Records from a dataset
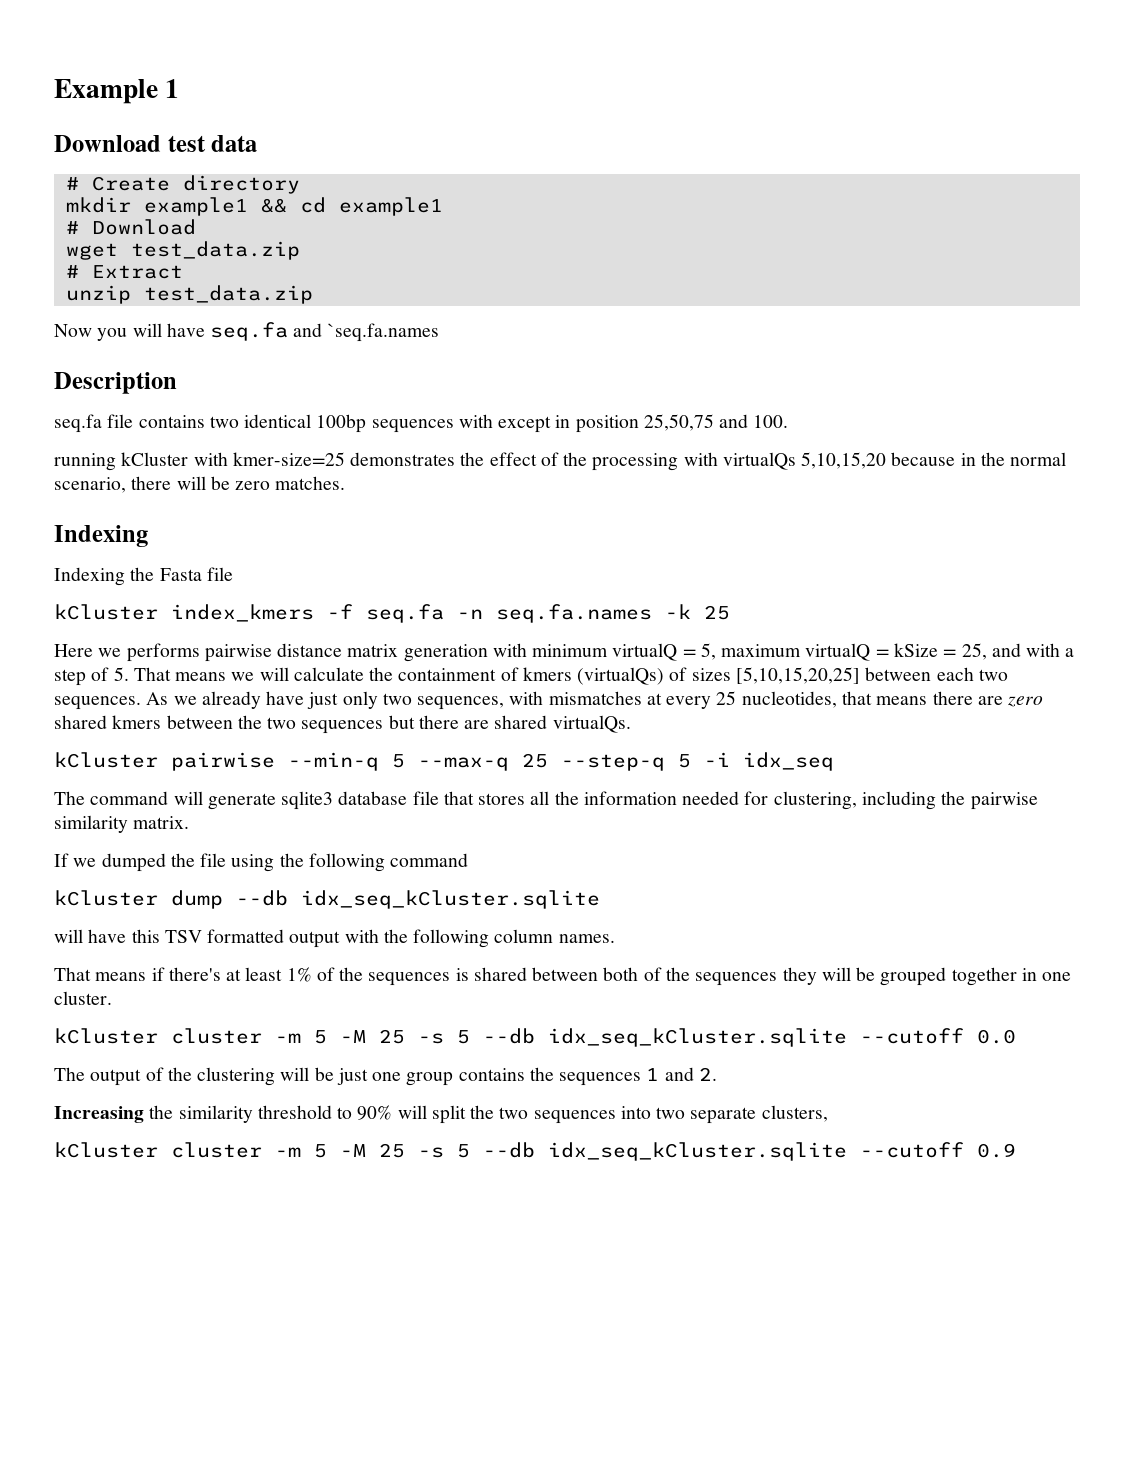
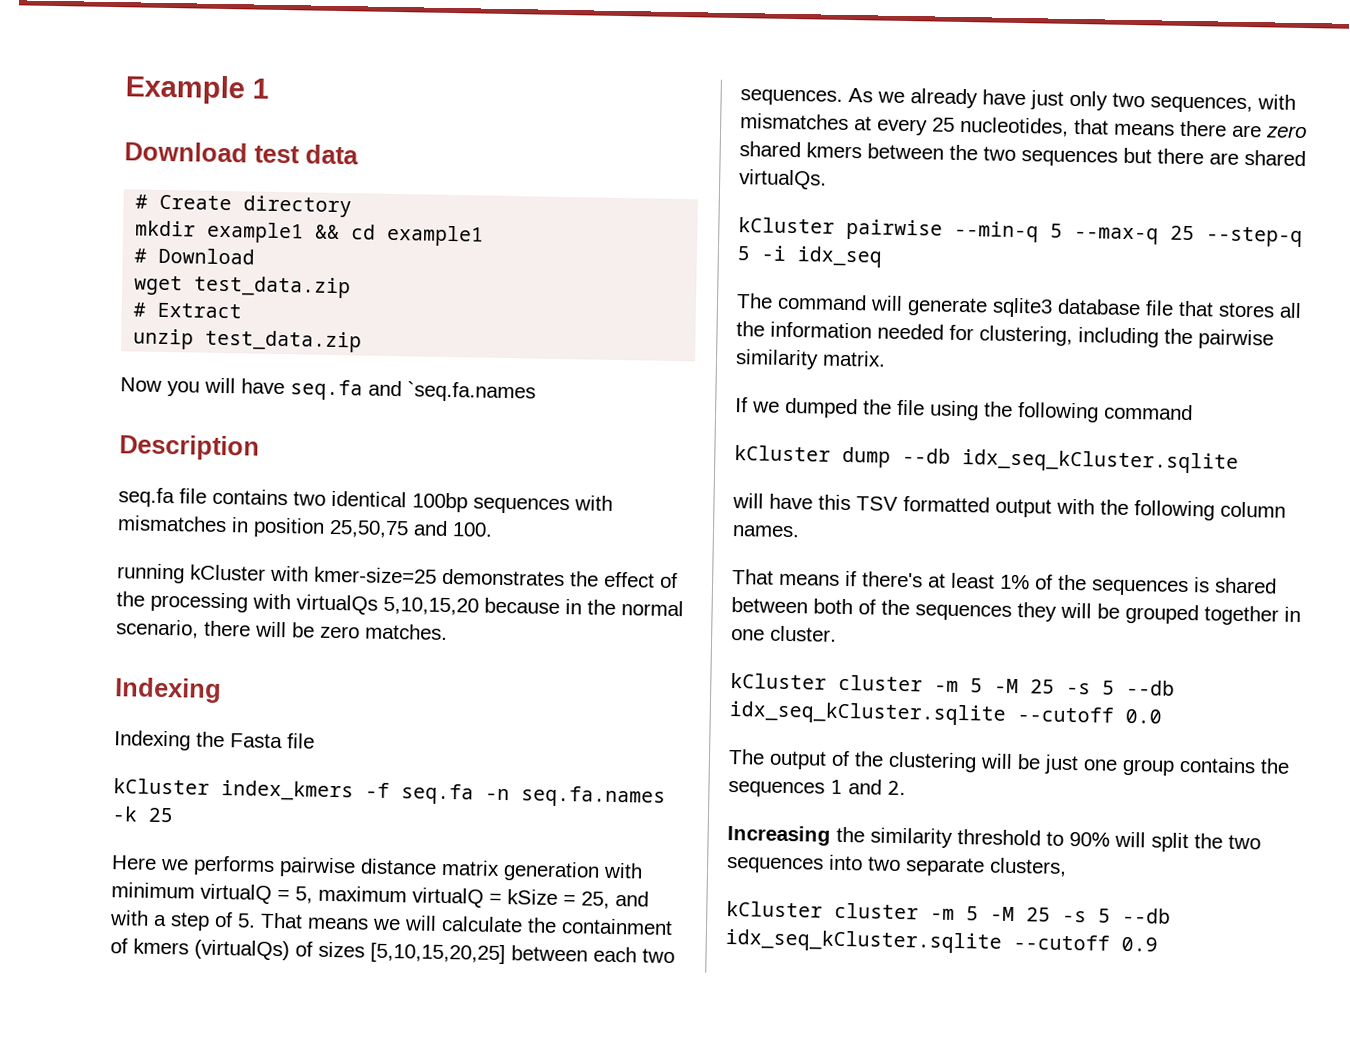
[498,416,552,433] except -> [117,515,227,533] mismatches

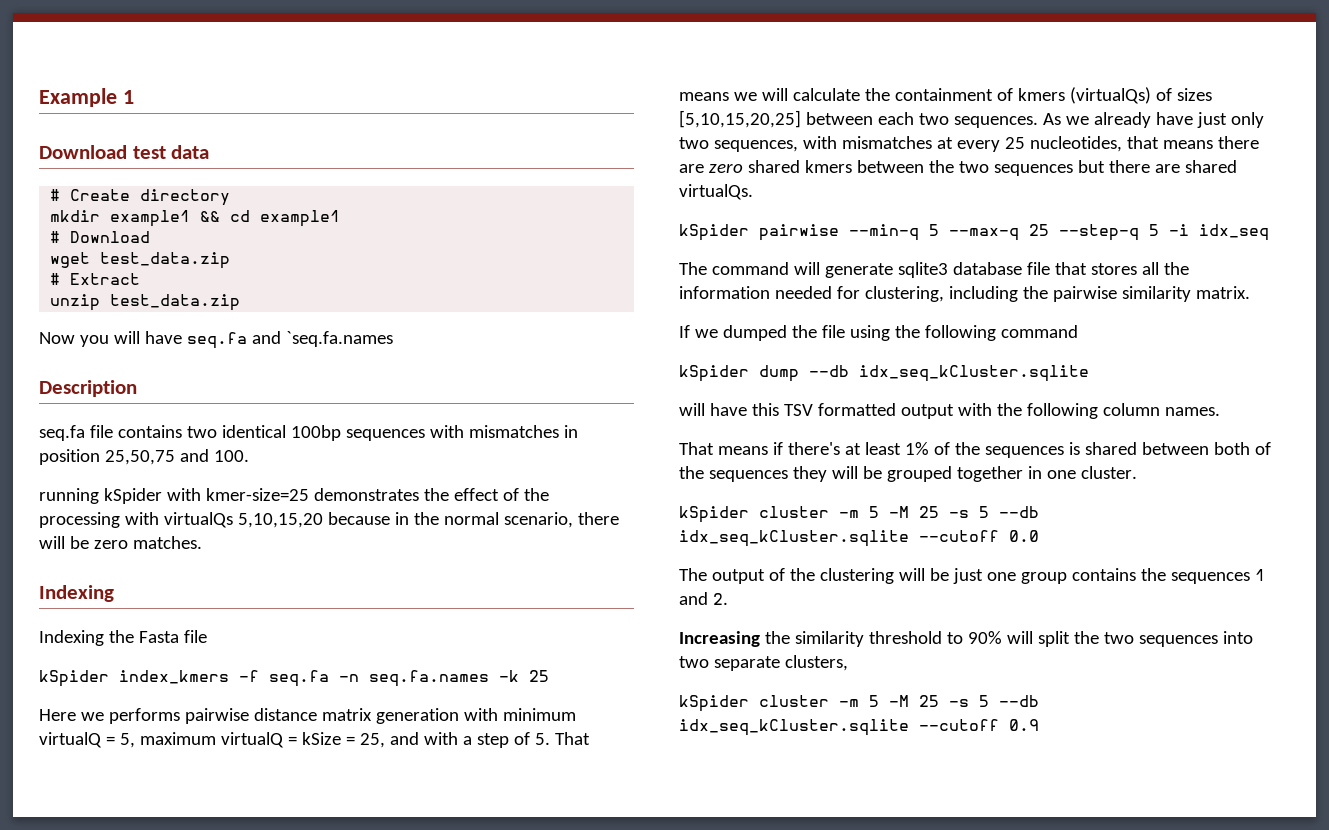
[190,564,266,581] kCluster -> [103,488,162,504] kSpider
[113,778,210,795] kCluster -> [39,670,109,687] kSpider
[738,217,835,234] kCluster -> [679,224,749,241] kSpider
[734,445,831,462] kCluster -> [679,365,749,382] kSpider
[730,673,827,690] kCluster -> [679,506,749,523] kSpider
[726,900,823,918] kCluster -> [679,695,749,712] kSpider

_TASK STATEMENT_: Copy every entry word for word, but omit the pictures.

_ANSWER TO THE PROBLEM_:
[498,416,552,433] except -> [117,515,227,533] mismatches

[190,564,266,581] kCluster -> [103,488,162,504] kSpider
[113,778,210,795] kCluster -> [39,670,109,687] kSpider
[738,217,835,234] kCluster -> [679,224,749,241] kSpider
[734,445,831,462] kCluster -> [679,365,749,382] kSpider
[730,673,827,690] kCluster -> [679,506,749,523] kSpider
[726,900,823,918] kCluster -> [679,695,749,712] kSpider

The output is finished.